Task prompt
Only one stretch of the data below is needed. Output the lines from the one with "- Therefore, for" up to and including the one with "baseline case scenario.", exactly as they stand.

[[ Data to examine open ]]

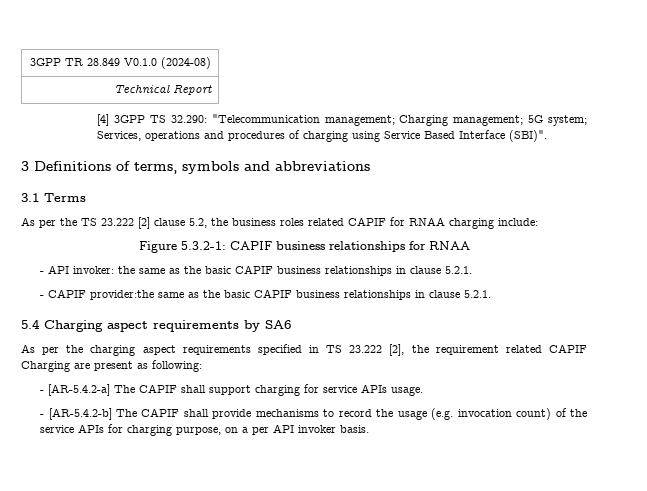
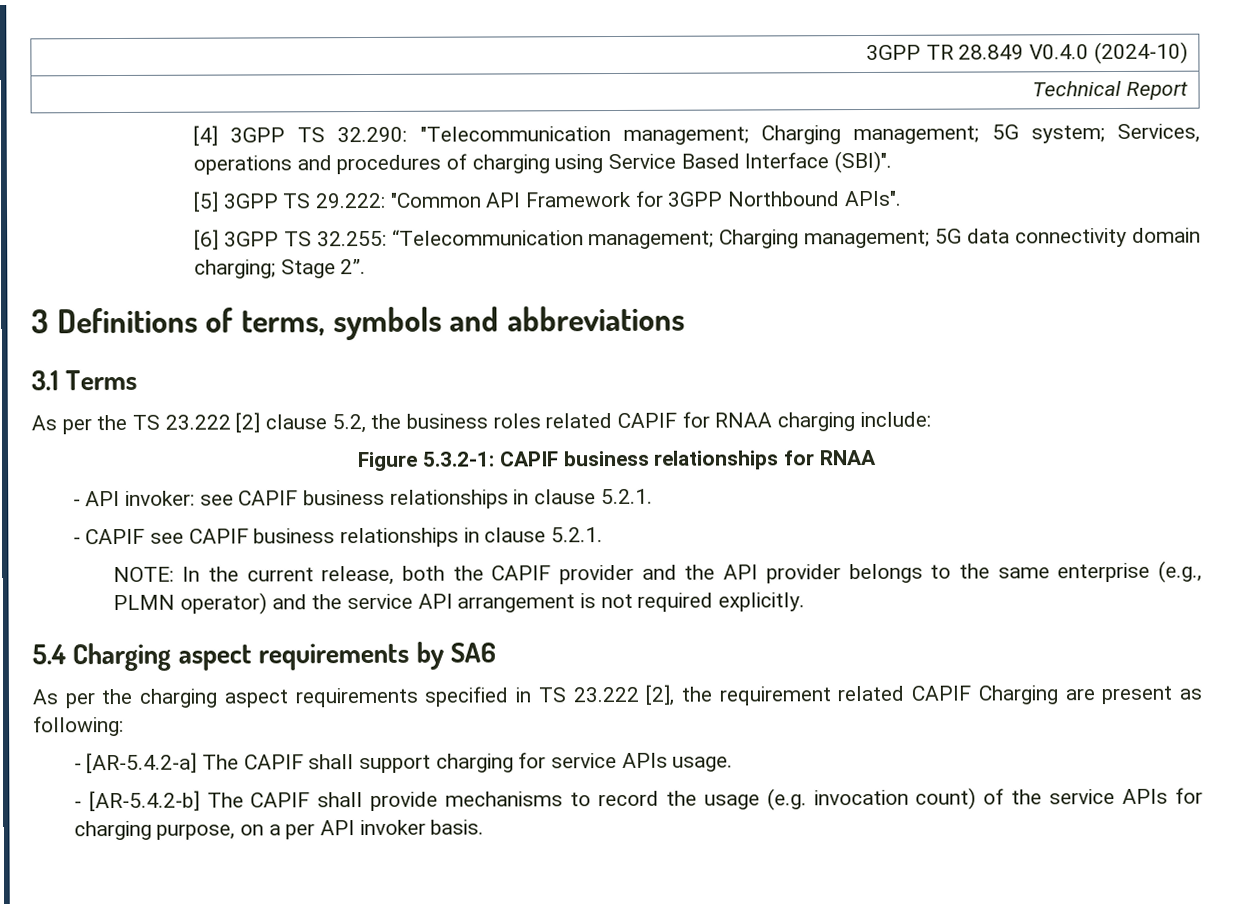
- 3GPP TR 28.849 V0.1.0 (2024-08)
+ 3GPP TR 28.849 V0.4.0 (2024-10)
+ [5] 3GPP TS 29.222: "Common API Framework for 3GPP Northbound APIs".
+ [6] 3GPP TS 32.255: “Telecommunication management; Charging management; 5G data connectivity domain charging; Stage 2”.
- - API invoker: the same as the basic CAPIF business relationships in clause 5.2.1.
+ - API invoker: see CAPIF business relationships in clause 5.2.1.
- - CAPIF provider:the same as the basic CAPIF business relationships in clause 5.2.1.
+ - CAPIF see CAPIF business relationships in clause 5.2.1.
+ NOTE: In the current release, both the CAPIF provider and the API provider belongs to the same enterprise (e.g., PLMN operator) and the service API arrangement is not required explicitly.

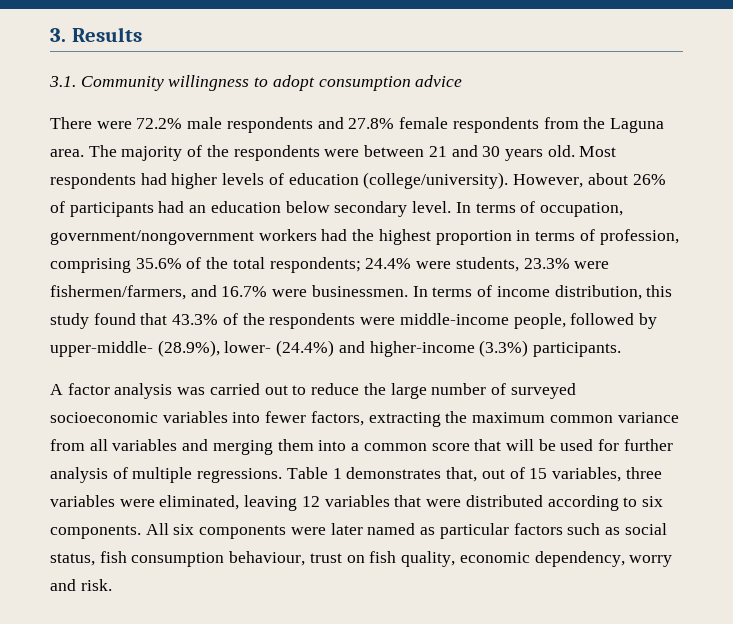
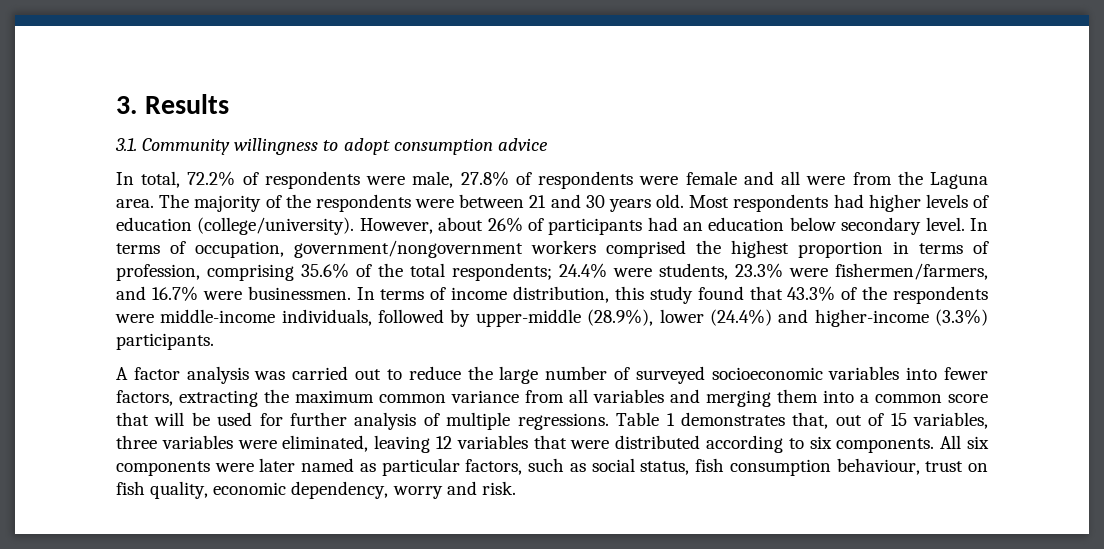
- There were 72.2% male respondents and 27.8% female respondents from the Laguna area.
+ In total, 72.2% of respondents were male, 27.8% of respondents were female and all were from the Laguna area.
- In terms of occupation, government/nongovernment workers had the highest proportion in terms of profession, comprising 35.6% of the total respondents; 24.4% were students, 23.3% were fishermen/farmers, and 16.7% were businessmen.
+ In terms of occupation, government/nongovernment workers comprised the highest proportion in terms of profession, comprising 35.6% of the total respondents; 24.4% were students, 23.3% were fishermen/farmers, and 16.7% were businessmen.
- In terms of income distribution, this study found that 43.3% of the respondents were middle-income people, followed by upper-middle- (28.9%), lower- (24.4%) and higher-income (3.3%) participants.
+ In terms of income distribution, this study found that 43.3% of the respondents were middle-income individuals, followed by upper-middle (28.9%), lower (24.4%) and higher-income (3.3%) participants.
- All six components were later named as particular factors such as social status, fish consumption behaviour, trust on fish quality, economic dependency, worry and risk.
+ All six components were later named as particular factors, such as social status, fish consumption behaviour, trust on fish quality, economic dependency, worry and risk.

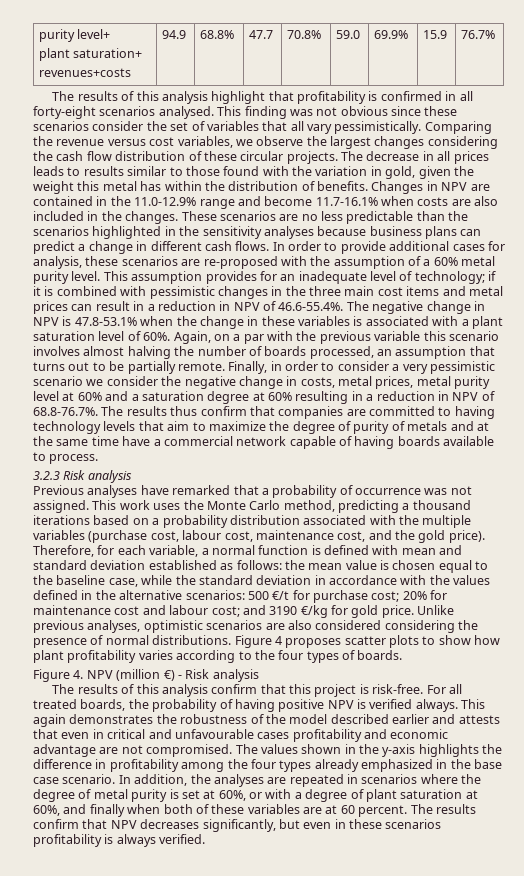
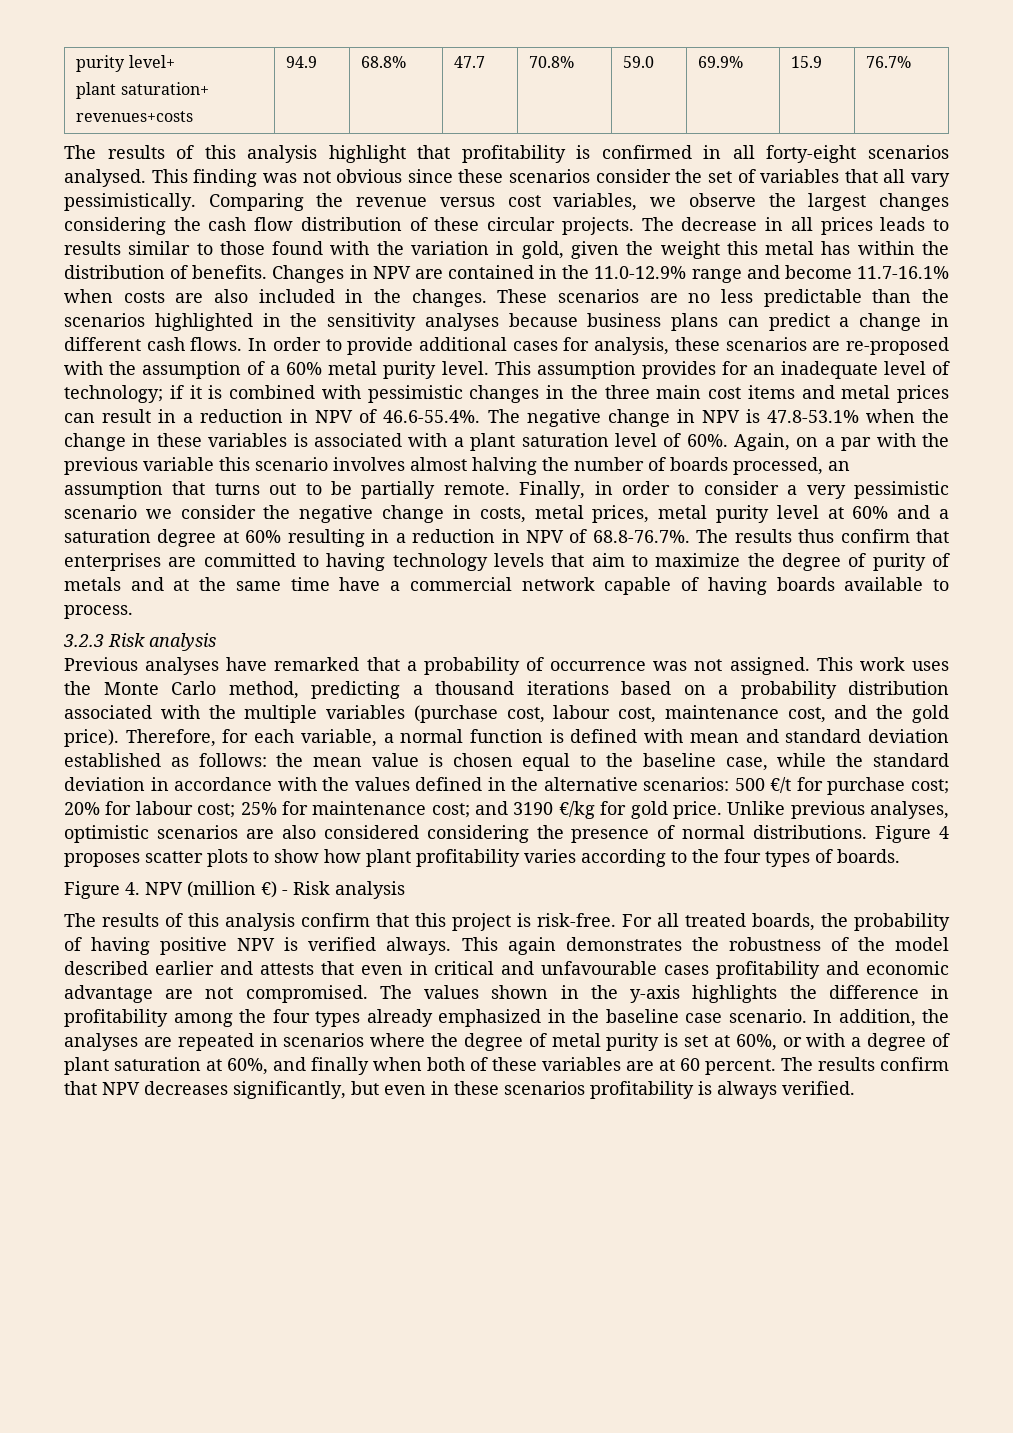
- Finally, in order to consider a very pessimistic scenario we consider the negative change in costs, metal prices, metal purity level at 60% and a saturation degree at 60% resulting in a reduction in NPV of 68.8-76.7%. The results thus confirm that companies are committed to having technology levels that aim to maximize the degree of purity of metals and at the same time have a commercial network capable of having boards available to process.
+ Finally, in order to consider a very pessimistic scenario we consider the negative change in costs, metal prices, metal purity level at 60% and a saturation degree at 60% resulting in a reduction in NPV of 68.8-76.7%. The results thus confirm that enterprises are committed to having technology levels that aim to maximize the degree of purity of metals and at the same time have a commercial network capable of having boards available to process.
- Therefore, for each variable, a normal function is defined with mean and standard deviation established as follows: the mean value is chosen equal to the baseline case, while the standard deviation in accordance with the values defined in the alternative scenarios: 500 €/t for purchase cost; 20% for maintenance cost and labour cost; and 3190 €/kg for gold price.
+ Therefore, for each variable, a normal function is defined with mean and standard deviation established as follows: the mean value is chosen equal to the baseline case, while the standard deviation in accordance with the values defined in the alternative scenarios: 500 €/t for purchase cost; 20% for labour cost; 25% for maintenance cost; and 3190 €/kg for gold price.
- The values shown in the y-axis highlights the difference in profitability among the four types already emphasized in the base case scenario.
+ The values shown in the y-axis highlights the difference in profitability among the four types already emphasized in the baseline case scenario.

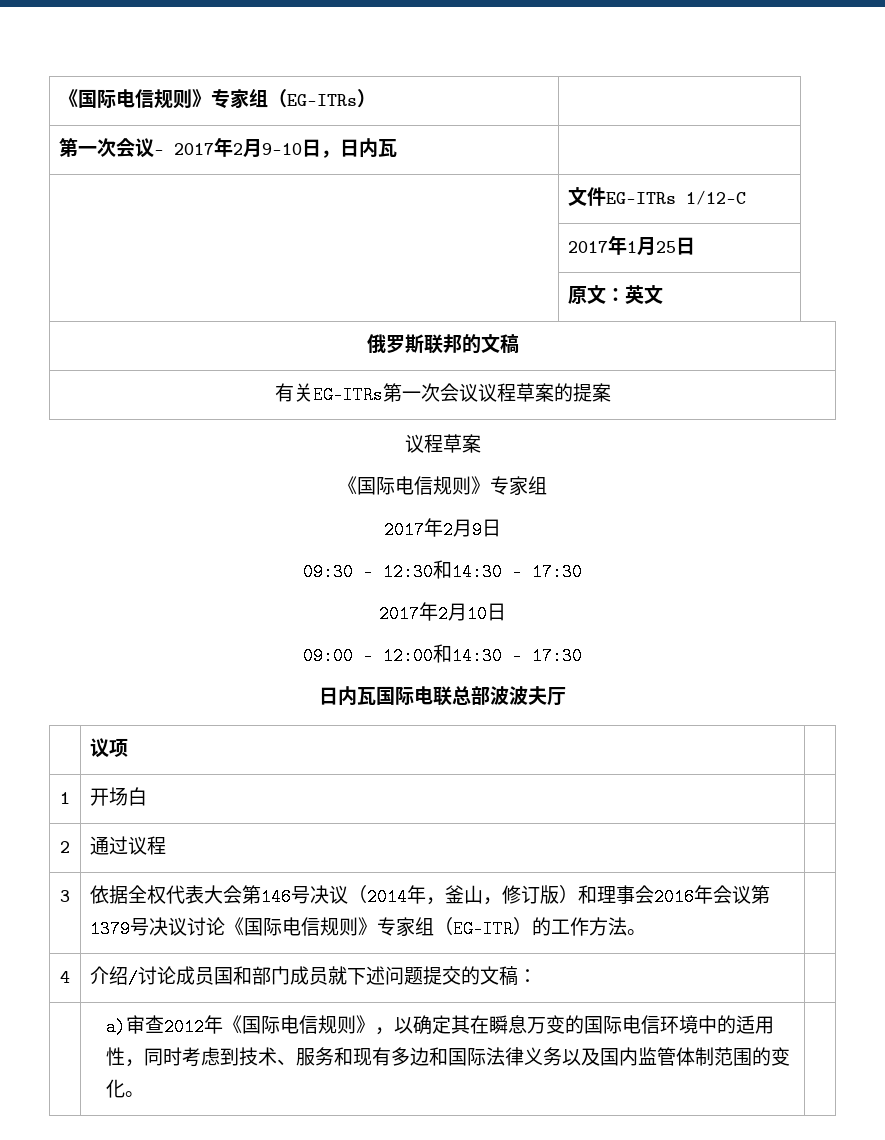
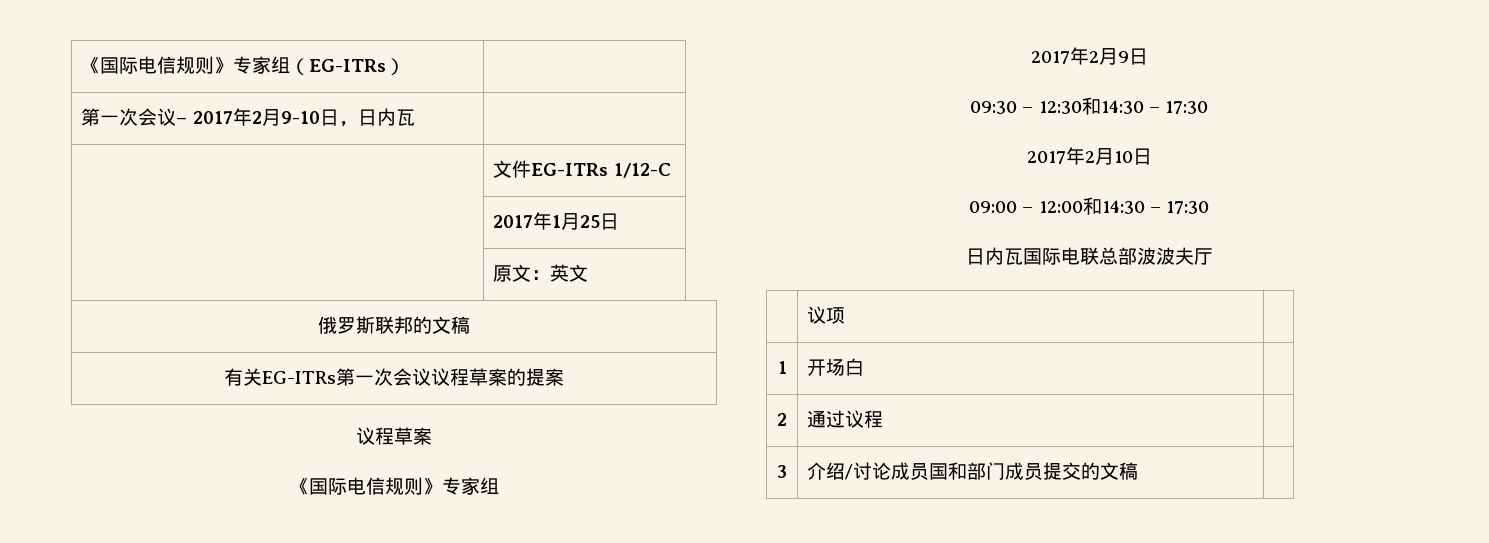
- 3 | 依据全权代表大会第146号决议（2014年，釜山，修订版）和理事会2016年会议第1379号决议讨论《国际电信规则》专家组（EG-ITR）的工作方法。 |
- 4 | 介绍/讨论成员国和部门成员就下述问题提交的文稿： |
- | a)审查2012年《国际电信规则》，以确定其在瞬息万变的国际电信环境中的适用性，同时考虑到技术、服务和现有多边和国际法律义务以及国内监管体制范围的变化。 |
+ 3 | 介绍/讨论成员国和部门成员提交的文稿 |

[[ Data to examine closed ]]

Exercise response
- Therefore, for each variable, a normal function is defined with mean and standard deviation established as follows: the mean value is chosen equal to the baseline case, while the standard deviation in accordance with the values defined in the alternative scenarios: 500 €/t for purchase cost; 20% for maintenance cost and labour cost; and 3190 €/kg for gold price.
+ Therefore, for each variable, a normal function is defined with mean and standard deviation established as follows: the mean value is chosen equal to the baseline case, while the standard deviation in accordance with the values defined in the alternative scenarios: 500 €/t for purchase cost; 20% for labour cost; 25% for maintenance cost; and 3190 €/kg for gold price.
- The values shown in the y-axis highlights the difference in profitability among the four types already emphasized in the base case scenario.
+ The values shown in the y-axis highlights the difference in profitability among the four types already emphasized in the baseline case scenario.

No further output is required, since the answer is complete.